Tout va changer lorsqu’il fait la connaissance de Tyler Durden. Après une baston mémorable, les deux compagnons de déroute vont instaurer les règles du Fight Club : on ne parle pas du Fight Club, chaque nouvel arrivant doit se battre, combat à un contre un, au centre du cercle, sans chemise ni chaussures. Aucune limite, on s’arrête quand l’un des adversaires déclare avoir eu sa dose. Rien à voir avec les affrontements aseptisés d’Ultimate Fighting transmis sur le câble à l’intention de yuppies en quête de sensations. Ici on morfle. Ici on renaît.


Car le défoulement hebdomadaire va bientôt se transformer en véritable entreprise de libération des individus, qui suppose au préalable la démolition. Destruction d’un corps oublié pour mieux le sentir à nouveau, pulvérisation de la société, accélération de l’entropie par petites touches. Serveurs qui pissent dans la bisque de homard, image porno subliminale injectée dans le dessin animé des familles, graisse liposucée refourguée à ses propriétaires sous forme de savon à vingt sacs le pain. Tyler Durden, qui est en passe de devenir une véritable légende urbaine, rassemble autour de lui les exclus de la société, les vrais, ceux qui ne peuvent en sortir. Avec l’aide de ses “ singes de l’espace ”, il met au point son chef-d’œuvre révolutionnaire : le Projet Chaos. Joe-quelque chose n’a peut-être pas l’intention d’aller aussi loin...

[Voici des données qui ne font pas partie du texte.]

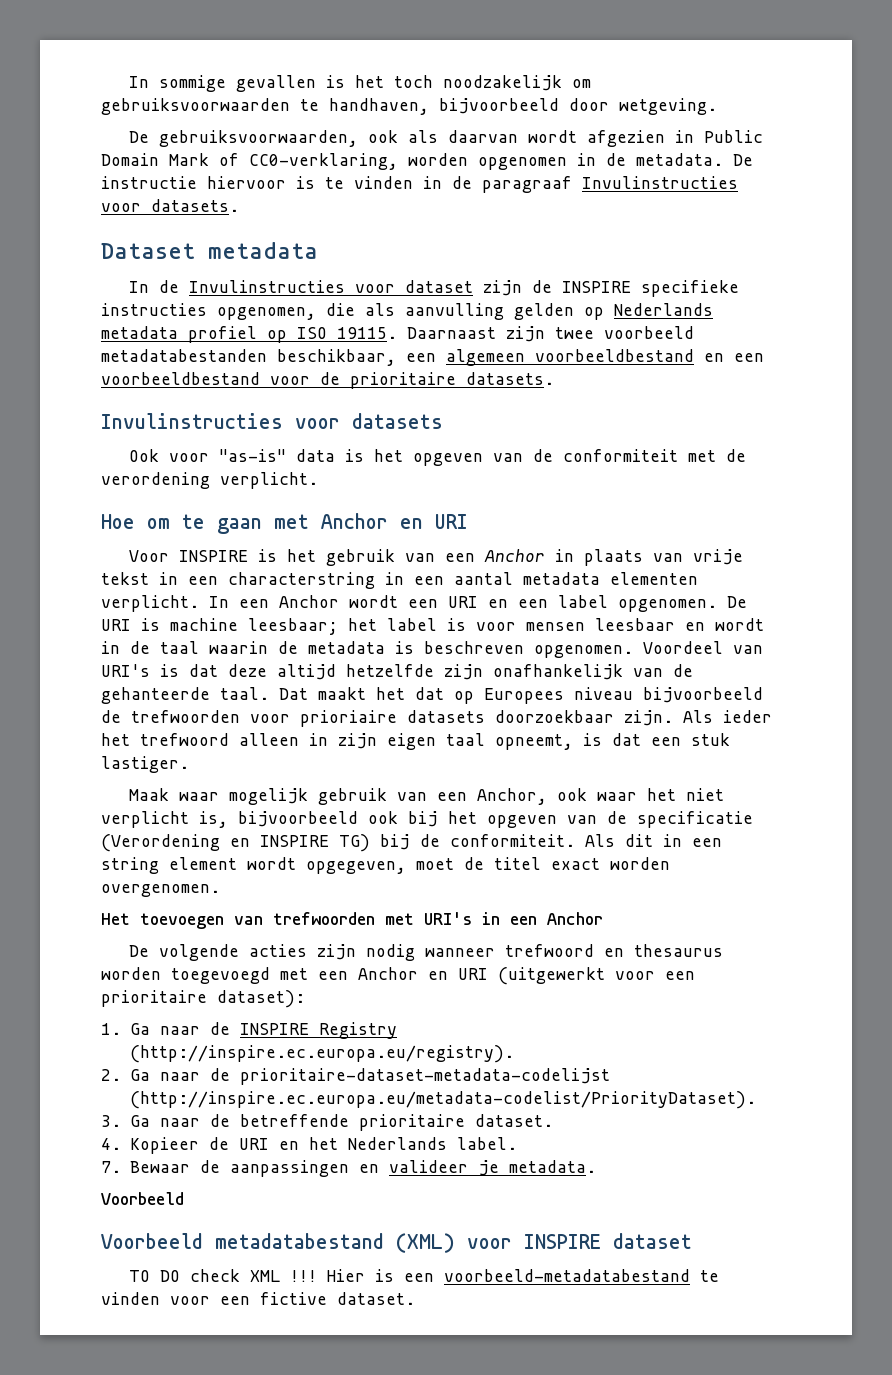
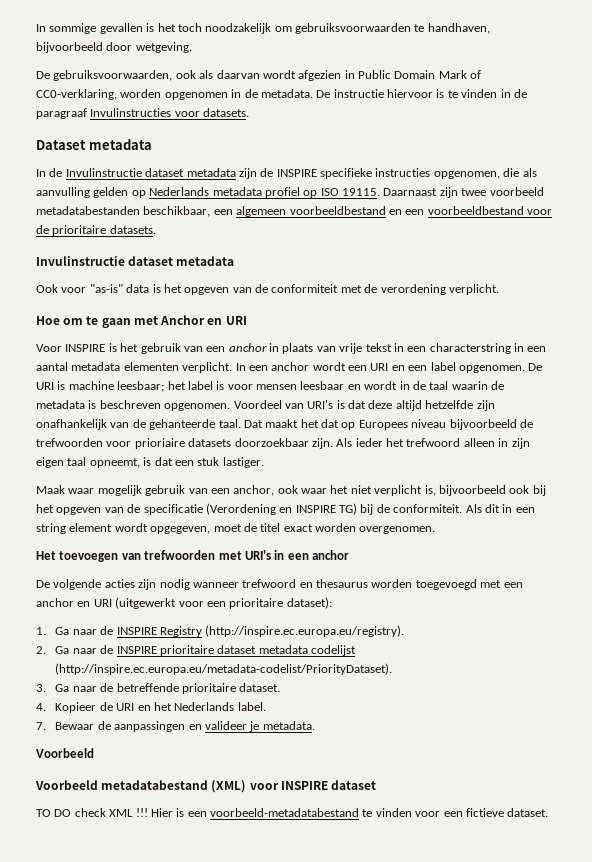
[188,280,473,293] Invulinstructies voor dataset -> [65,168,236,177] Invulinstructie dataset metadata
[101,413,443,429] Invulinstructies voor datasets -> [36,256,235,266] Invulinstructie dataset metadata
[483,549,545,562] Anchor -> [228,343,267,352] anchor
[279,595,339,608] Anchor -> [271,362,310,371] anchor
[476,788,547,805] Anchor, -> [233,485,275,496] anchor,
[547,912,603,925] Anchor -> [312,550,349,560] anchor
[358,967,418,980] Anchor -> [36,598,74,607] anchor
[239,1068,610,1085] prioritaire-dataset-metadata-codelijst -> [116,645,357,656] INSPIRE prioritaire dataset metadata codelijst
[260,1292,327,1305] fictive -> [465,808,504,817] fictieve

Si tous les goûts sont dans la nature, tous les coups sont dans la culture. Fight Club est un superbe roman nihiliste, un programme final pour ceux qui ne supportent plus les programmes, servi par une excellente traduction. Dénonçant la publicité comme valeur politique, vomissant l’anesthésie des facultés, Chuck Palahniuk propose tout simplement de faire péter la civilisation. Non pas une révolution culturelle mais une révolution contre la culture. Brûler les forêts amazoniennes, pomper des chlorofluocarbures droit vers le trou de la couche d’ozone, aller jusqu’au bout de ses actes sans se retrancher derrière un prêchi-prêcha politiquement correct. Après, tout ira mieux, et l’on chassera l’élan dans les ruines du Rockfeller Center. Fight Club est une invitation à gueuler ou à la fermer. Définitivement.


Fight Club, Chuck Palahniuk, Folio SF. Traduction : Freddy Michalski, 290 p.